# Forum Home Renovation Pools, Spa & Water Features  Ground water drainage fibreglass pool?

## hildahoop

I have only recently moved into a new house, we are not far from the coast in the sand belt area in Melbourne. We signed up for a fibreglass pool about 2 weeks ago, I have been clearing the old decking from the area where the pool is to go. I have been suprized to find the soil is not sandy at all and is more like estuary mud/clay peat.
With all the recent rain the soil is very very wet. I am becoming worried that this may cause the pool to try and pop out or at least cause the releif valve to operate which I assume fills the pool with mud.
Sould I hire a ditch witch and run a few ag' pipes round the area near the pool? If so should they be deeper than the pool or is 600mm enough to take away the amount that would cause a pool popping incident? Behind my house is a deep council storm drain just cut into the soil could I head the pipes that way or do I have to connect with the rain water pipes?
I probably won't attempt the job myself but I like to do my reasearch before I ask a plumber or the pool people for their quote.
Thanks for any advice

----------


## Geoff2005

The only time I 've heard of this is when the pool is emptied or partially emtied.  
Your idea or running the slotted ag pipe to a drain is good. Make sure you use the stocking matreial to cover the slotted areas of pipe. 
When my pool was installed I put a pvc pipe with tee and two 300mm slotted stubs, covered with stocking, in beside the deep end of the pool. The bottom of the pipe has the tee near the lowest part of the pool. The top of the pipe has a cap and is under a paver, so if need be I can check static water level.

----------


## GeoffW1

Hi, 
That valve on the pool bottom is designed to operate when the pressure of groundwater ouside exceeds the water pressure inside, that is, when the groundwater level around is markedly higher than the water level in the pool. 
The weight of the pool shell is also a factor, plus the weight of any concrete surround sitting on the lip of the pool. 
If there is persistent groundwater in the area of the pool, ask for a standpipe, or dewatering pipe, to be installed at one end, with a grating on it in the pool edging.

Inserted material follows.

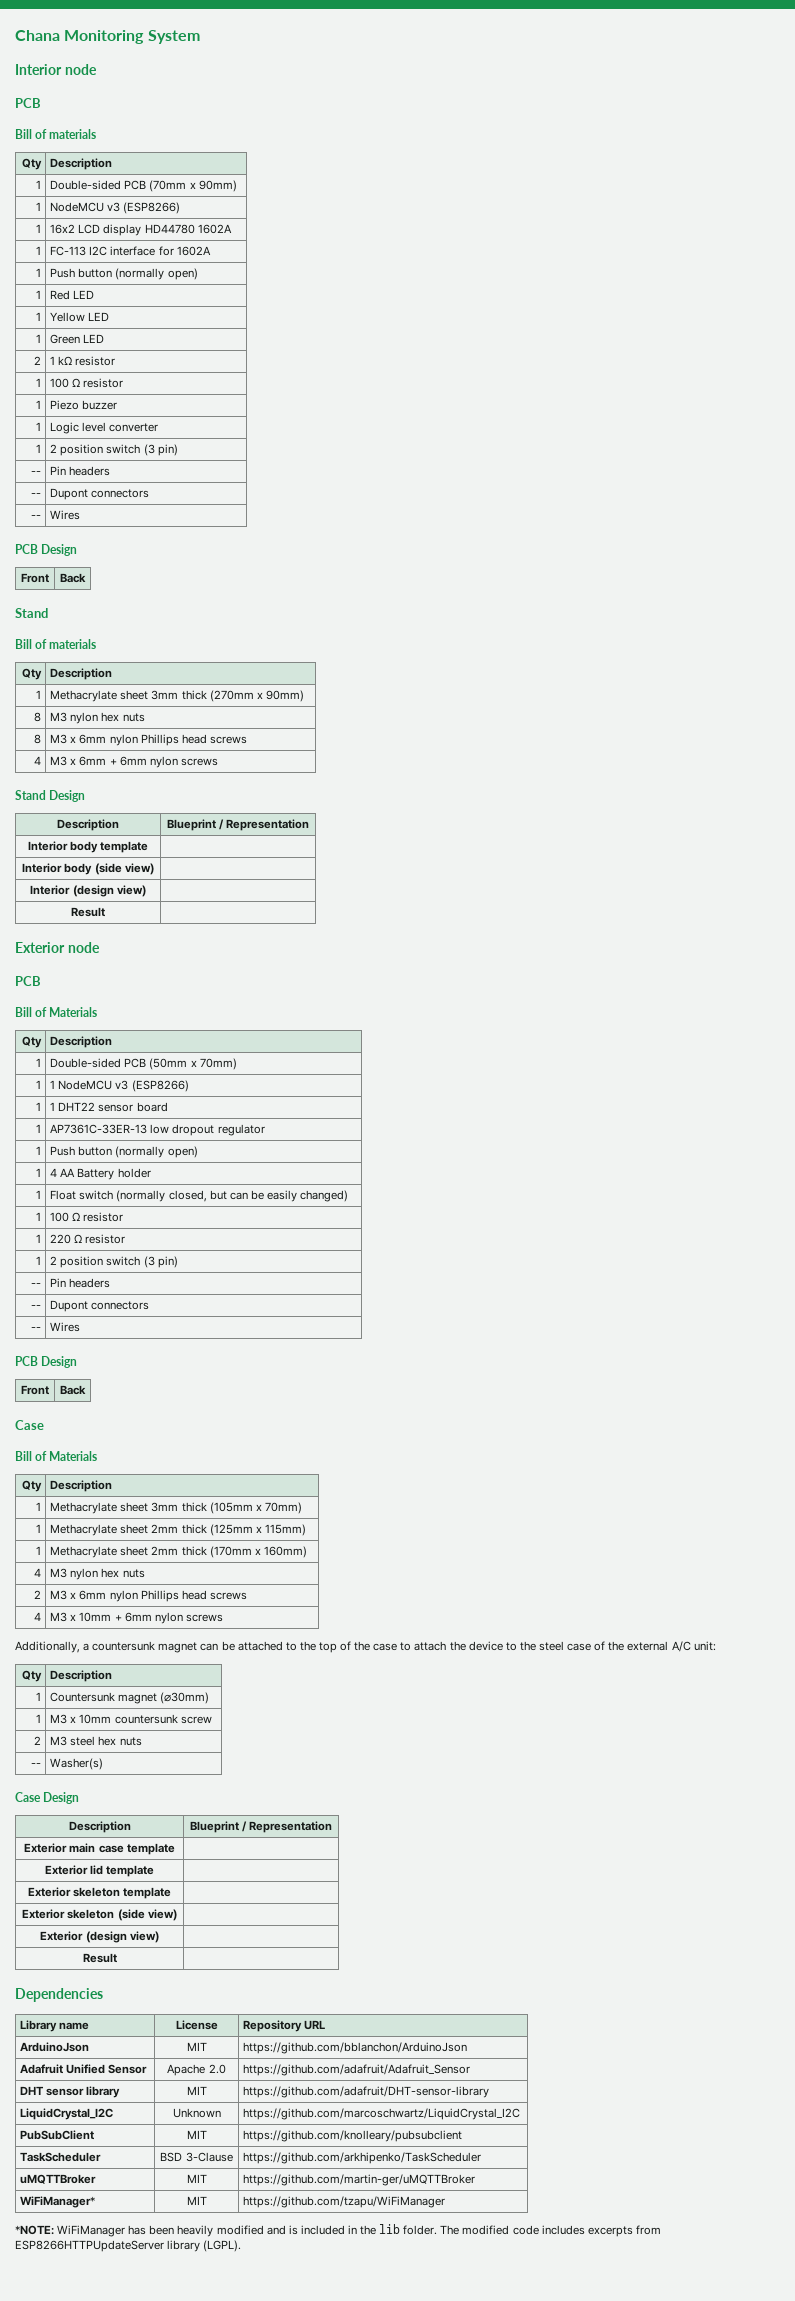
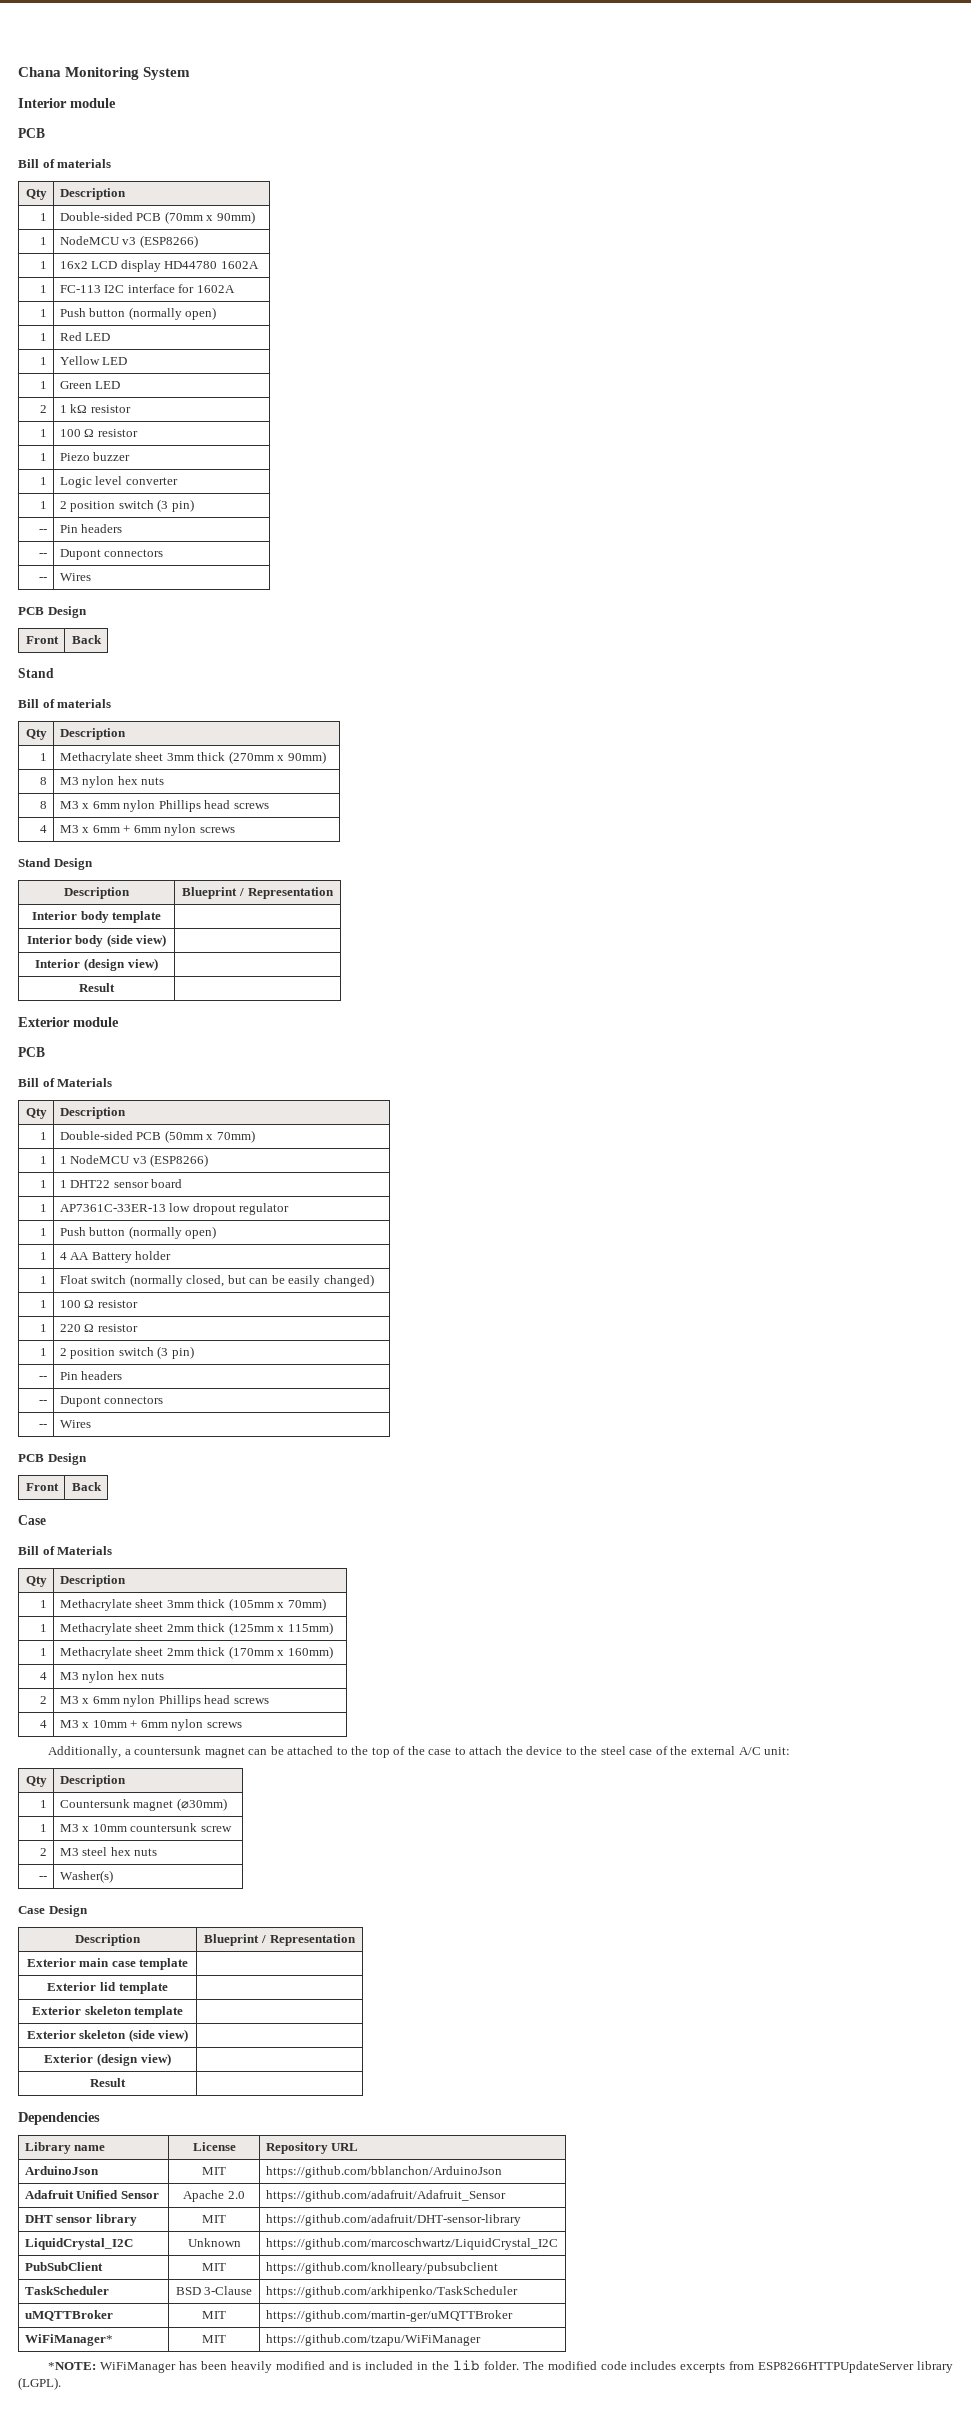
[64,64,97,75] node -> [70,98,116,108] module
[67,942,100,953] node -> [73,1017,119,1027] module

The bottom of this pipe should be connected to at least one ag drain under the pool shell, which is commonly bedded in sand, or a sand-cement mix.  http://www.swimmingpoolkitsdirect.co...tructions.html 
The purpose of this standpipe is to be able to check on the level of groundwater, and to be able to drain it with a small pump if you must lower the pool water level for maintenance. 
Cheers

----------